WHAT YOU ARE ASKED TO DO:
The reply to the records below should contain exactly the lines from the line with "html: <span>Monte Carlo" through the line with "text-align: left ->", and nothing besides.

GIVEN ENTRIES:
*** Begin section ***
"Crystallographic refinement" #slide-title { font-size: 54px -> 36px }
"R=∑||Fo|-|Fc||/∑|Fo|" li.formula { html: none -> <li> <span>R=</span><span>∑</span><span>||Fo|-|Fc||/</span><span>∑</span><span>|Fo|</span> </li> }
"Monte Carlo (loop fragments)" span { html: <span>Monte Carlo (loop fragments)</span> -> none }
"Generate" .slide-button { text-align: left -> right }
*** End section ***
*** Begin section ***
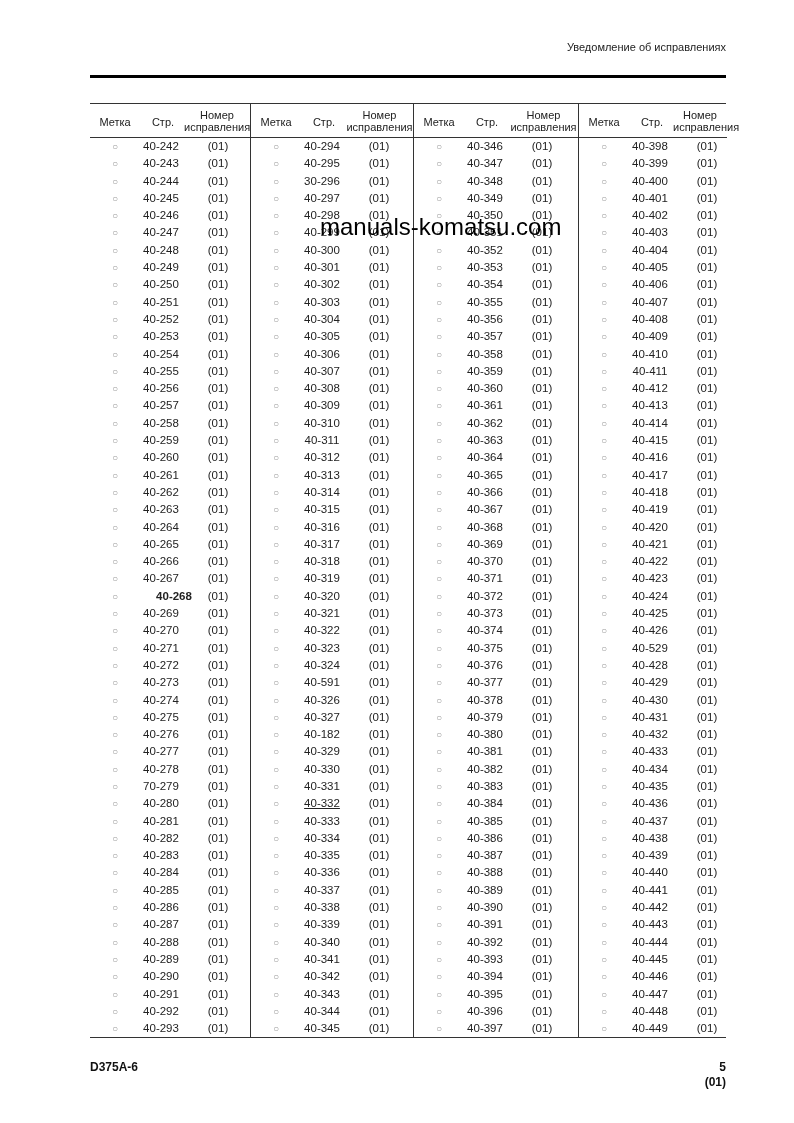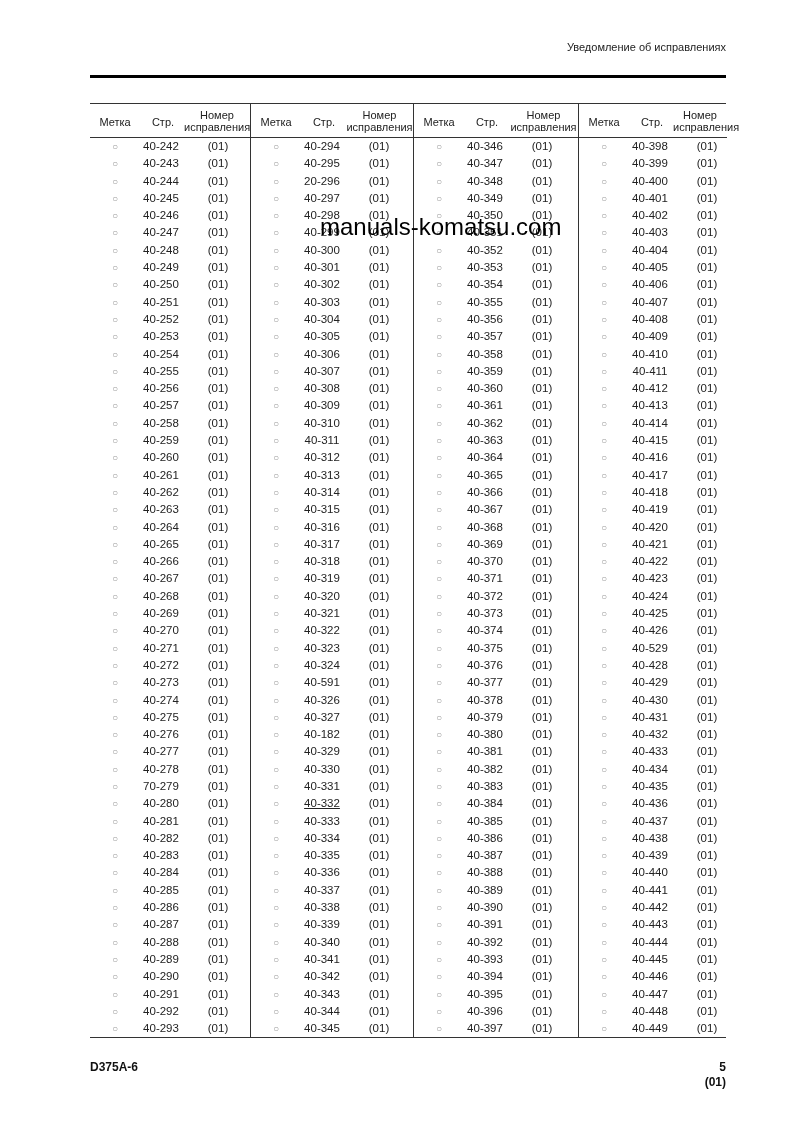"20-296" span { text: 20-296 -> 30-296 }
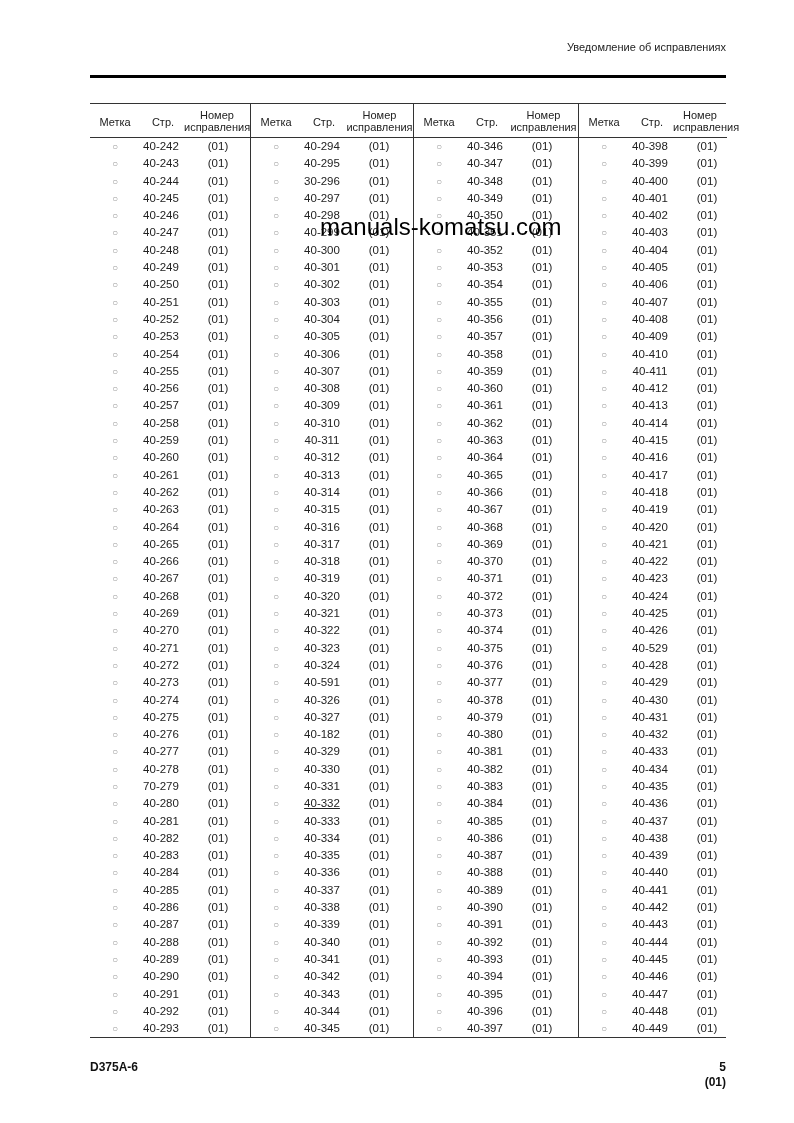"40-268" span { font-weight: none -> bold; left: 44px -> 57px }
*** End section ***
TASK RESULT:
"Monte Carlo (loop fragments)" span { html: <span>Monte Carlo (loop fragments)</span> -> none }
"Generate" .slide-button { text-align: left -> right }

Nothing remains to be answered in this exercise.